Thanks to anyone who read this post.

Tomcat vs Jetty JNDI Lookup

I use Spring to configure my Java Web App and in my Spring configuration I obtain a datasource via JNDI for Jetty as follows:
<jee:jndi-lookup id="dataSource" jndi-name="jdbc/myDataSource" />
but this won't work with Tomcat. With Tomcat I have to do this:
<jee:jndi-lookup id="dataSource" jndi-name="java:comp/env/jdbc/myDataSource" />
Whats the best way to solve this? I am already using JNDI as a way to externalize configuration, so I can't externalize my externalized configuration! At the same time I absolutely loath the idea of having two separate Spring configuration files. HELP!!!
I found an answer here, but I thought it was a bit complicated, but it did give me the idea to use the very cool ServerDetector class that blogger had found.

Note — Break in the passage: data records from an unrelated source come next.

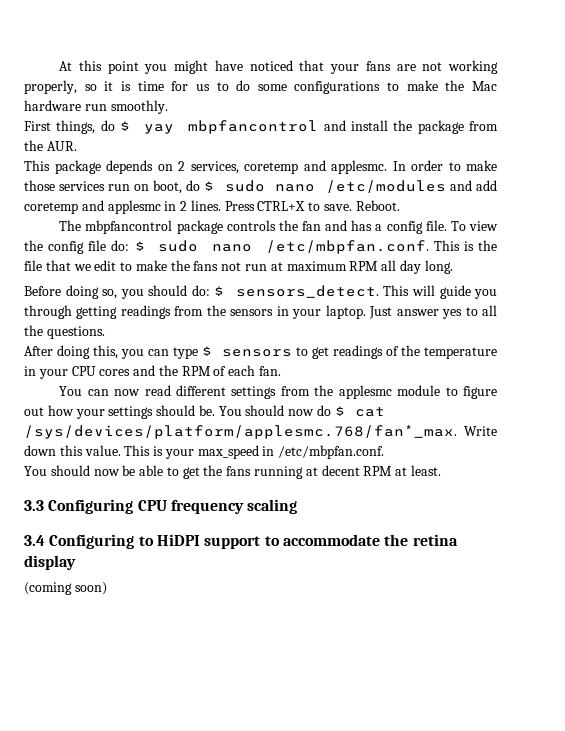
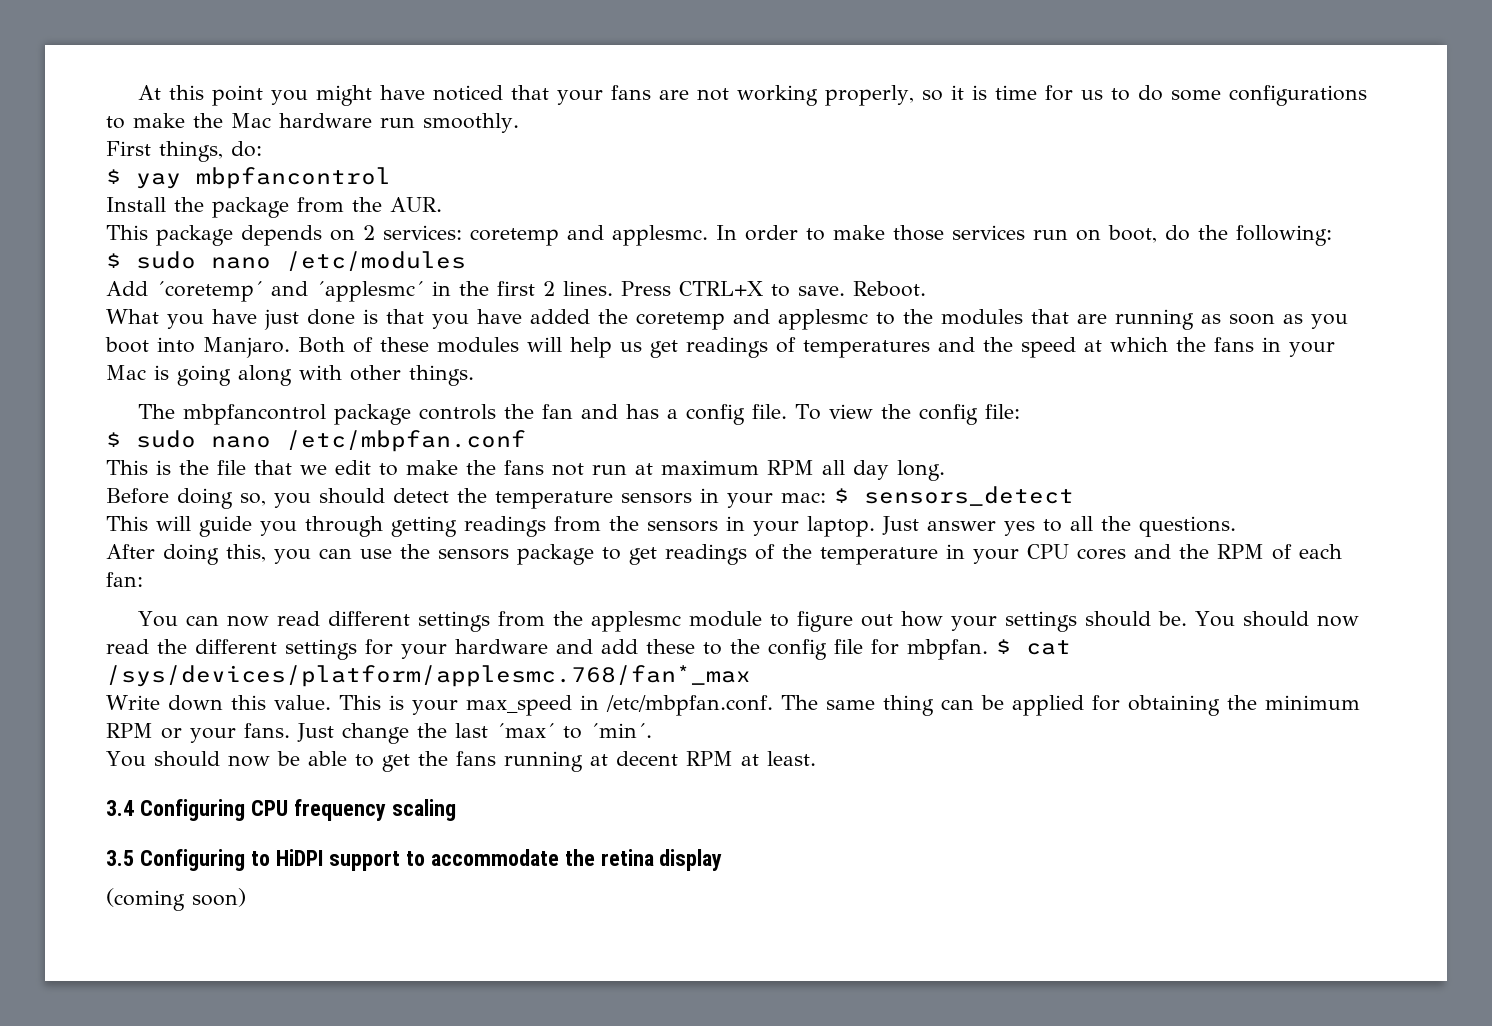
[100,120,115,131] do -> [231,141,262,157] do: //
[323,120,388,131] and install -> [106,197,166,212] // Install
[190,161,239,174] services, -> [383,225,462,240] services:
(201, 185) none -> [1198,225,1332,246] the following: //
[449,180,497,191] [24,200,177,214] and add coretemp and applesmc in -> [106,281,535,302] // Add ´coretemp´ and ´applesmc´ in the first
(400, 205) none -> [106,309,1348,330] [105,337,1335,358] [106,365,474,386] // What you have just done is that you have added the coretemp and applesmc to the modules that are running as soon as you boot into Manjaro. Both of these modules will help us get readings of temperatures and the speed at which the fans in your Mac is going along with other things.
[88,240,429,254] file do: $ sudo nano /etc/mbpfan.conf. -> [984,404,1020,419] [106,430,526,452] file: // $ sudo nano /etc/mbpfan.conf //
[191,285,379,298] do: $ sensors_detect. -> [393,486,1074,509] detect the temperature sensors in your mac: $ sensors_detect //
[172,346,293,359] type $ sensors -> [360,544,594,565] use the sensors package
[259,366,282,376] fan. -> [106,572,143,587] fan:
[317,405,332,416] do -> [106,639,988,660] read the different settings for your hardware and add these to the config file for mbpfan.
[24,425,457,439] /sys/devices/platform/applesmc.768/fan*_max. -> [106,665,751,687] /sys/devices/platform/applesmc.768/fan*_max //
(385, 452) none -> [780,695,1360,716] [106,723,652,744] The same thing can be applied for obtaining the minimum RPM or your fans. Just change the last ´max´ to ´min´.
[24,500,44,511] 3.3 -> [106,800,134,816] 3.4
[24,535,45,546] 3.4 -> [106,850,134,866] 3.5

Once I can dynamically figure what type of server I am running in, I was able to use the Spring expression language to do the rest of the work:
<jee:jndi-lookup id="myAppDataSource"
jndi-name="#{ (AppServerType == 'Jetty' ? 'jdbc/' : 'java:comp/env/jdbc/') +
'myAppDataSource' }" />
Easy!
After some experimenting, I figured out I could just force Jetty to use the same JNDI path as Tomcat. The following snippet is from my jetty-env.xml file:
<New id="myDataSource" class="org.mortbay.jetty.plus.naming.Resource">
<!-- We MUST specify the entire JNDI path here to force compliance with the Tomcat/J2EE convention -->
<Arg>java:comp/env/jdbc/myDataSource</Arg>
<Arg>
<New class="com.atomikos.jdbc.nonxa.AtomikosNonXADataSourceBean">
<Set name="uniqueResourceName">sbeDatabase</Set>
...............
</New>
</Arg>
</New>
Not sure if this is ideal, but it works.
Update:
It works if you put your jetty-env.xml file inside the WAR...but for whatever reason, one you move this configuration outside the WAR and into a context fragment file in Jetty's "contexts" directory then it throws an exception:
Check it out: http://jira.codehaus.org/browse/JETTY-273
The cleanest way to do it is to configure your configuration. ;)
Use a Spring property place holder. See
http://static.springsource.org/spring/docs/3.0.x/spring-framework-reference/html/beans.html#beans-factory-placeholderconfigurer
The basic idea is that you just put a placeholder in your spring config with a property, and then it reads matching property from a properties file. You generate the properties file in your build process. Ive seen it done where the build tool (ant) reads an environment variable and then creates a properties file appropriate for the environment based of a skeleton file populated with tokens.